◆ ABOUT THIS TASK ◆
Look through the data below for the string "erop", and copy every line where it turns up.

(Data entries)
......

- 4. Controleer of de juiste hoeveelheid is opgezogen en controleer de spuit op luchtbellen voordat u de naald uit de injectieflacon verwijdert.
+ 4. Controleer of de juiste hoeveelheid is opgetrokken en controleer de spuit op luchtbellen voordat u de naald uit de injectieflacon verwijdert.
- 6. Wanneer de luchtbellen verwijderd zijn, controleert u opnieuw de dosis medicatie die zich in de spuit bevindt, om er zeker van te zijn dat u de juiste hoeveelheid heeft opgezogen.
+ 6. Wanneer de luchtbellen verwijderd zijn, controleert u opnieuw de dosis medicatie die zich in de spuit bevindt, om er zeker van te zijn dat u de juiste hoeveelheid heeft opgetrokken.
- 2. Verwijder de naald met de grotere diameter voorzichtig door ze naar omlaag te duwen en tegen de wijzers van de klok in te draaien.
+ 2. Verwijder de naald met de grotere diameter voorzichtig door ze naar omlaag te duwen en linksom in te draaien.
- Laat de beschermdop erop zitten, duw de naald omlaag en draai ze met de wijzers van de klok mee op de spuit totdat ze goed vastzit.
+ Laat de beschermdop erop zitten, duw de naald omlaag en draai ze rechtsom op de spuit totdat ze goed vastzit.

......

◆ ANSWER FOR THE TASK ◆
- Laat de beschermdop erop zitten, duw de naald omlaag en draai ze met de wijzers van de klok mee op de spuit totdat ze goed vastzit.
+ Laat de beschermdop erop zitten, duw de naald omlaag en draai ze rechtsom op de spuit totdat ze goed vastzit.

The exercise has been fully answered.